- [DATA FOR THIS EXERCISE]
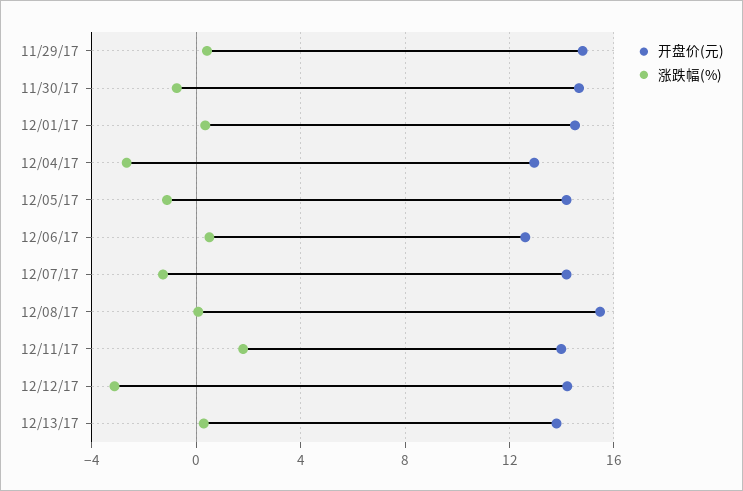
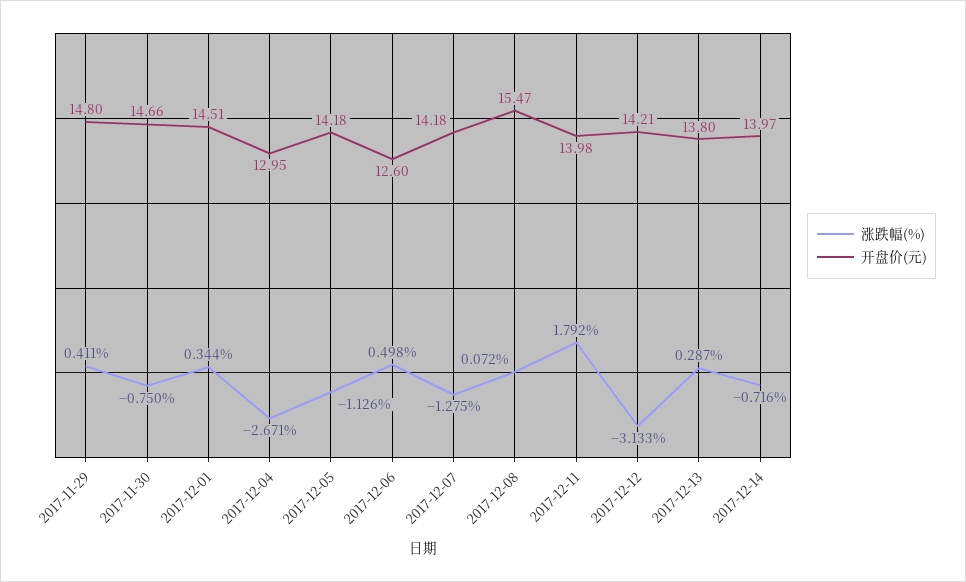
涨跌幅(%), 2017-12-14: none -> -0.716
开盘价(元), 2017-12-14: none -> 13.97

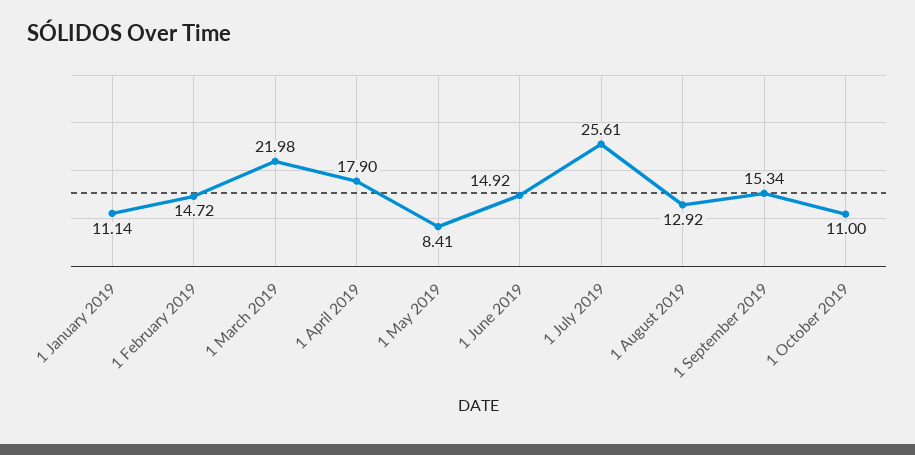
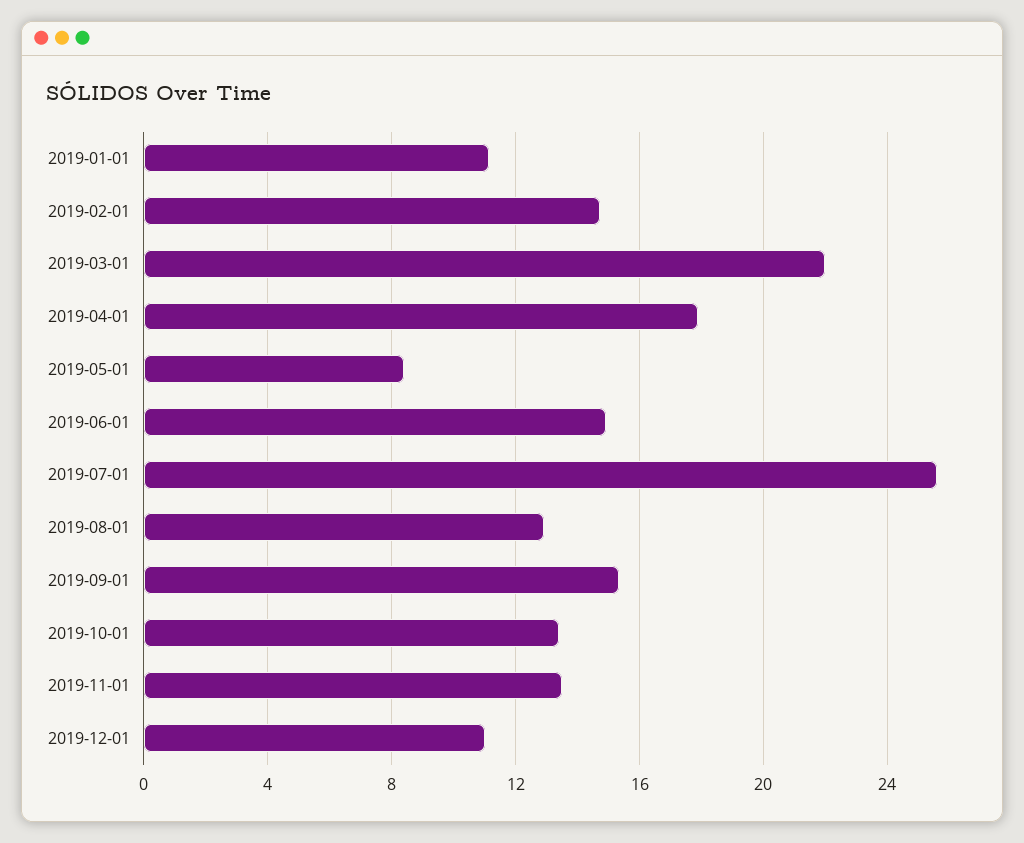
1 October 2019: 11 -> 13.5
2019-11-01: none -> 13.5
2019-12-01: none -> 11

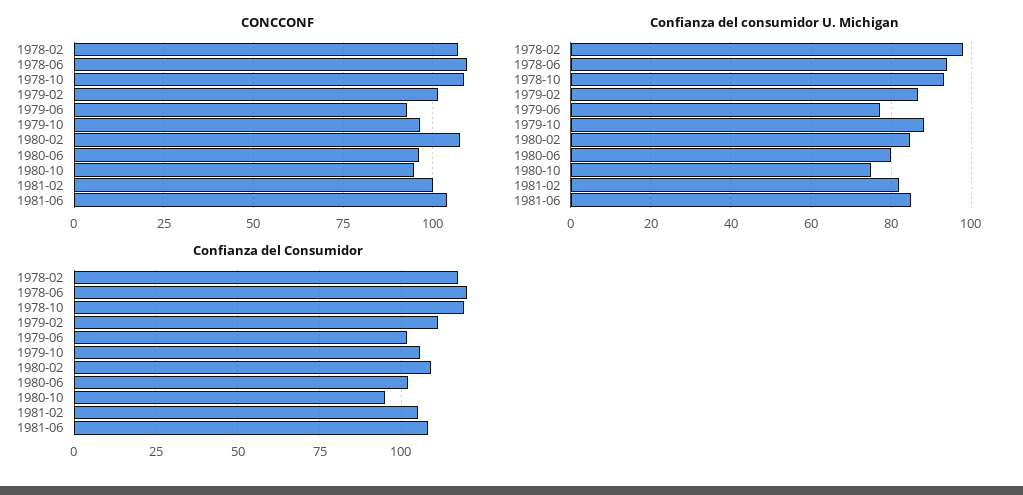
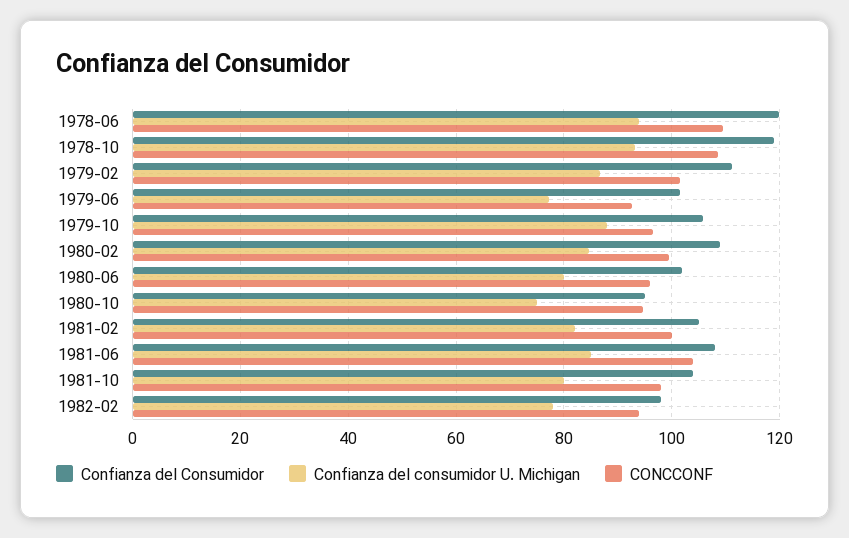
CONCCONF, 1978-02: 107.5 -> none
CONCCONF, 1980-02: 107.5 -> 100
Confianza del consumidor U. Michigan, 1978-02: 98 -> none
Confianza del Consumidor, 1978-02: 117.5 -> none
Confianza del Consumidor, 1981-10: none -> 104
Confianza del consumidor U. Michigan, 1981-10: none -> 80
CONCCONF, 1981-10: none -> 98
Confianza del Consumidor, 1982-02: none -> 98
Confianza del consumidor U. Michigan, 1982-02: none -> 78
CONCCONF, 1982-02: none -> 94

- [THE TASK] Make an exact copy of the lines running from the one with "Confianza del consumidor U. Michigan, 1982-02: none" to the last line of the listing, including both ends.

- [REPLY TO THE EXERCISE]
Confianza del consumidor U. Michigan, 1982-02: none -> 78
CONCCONF, 1982-02: none -> 94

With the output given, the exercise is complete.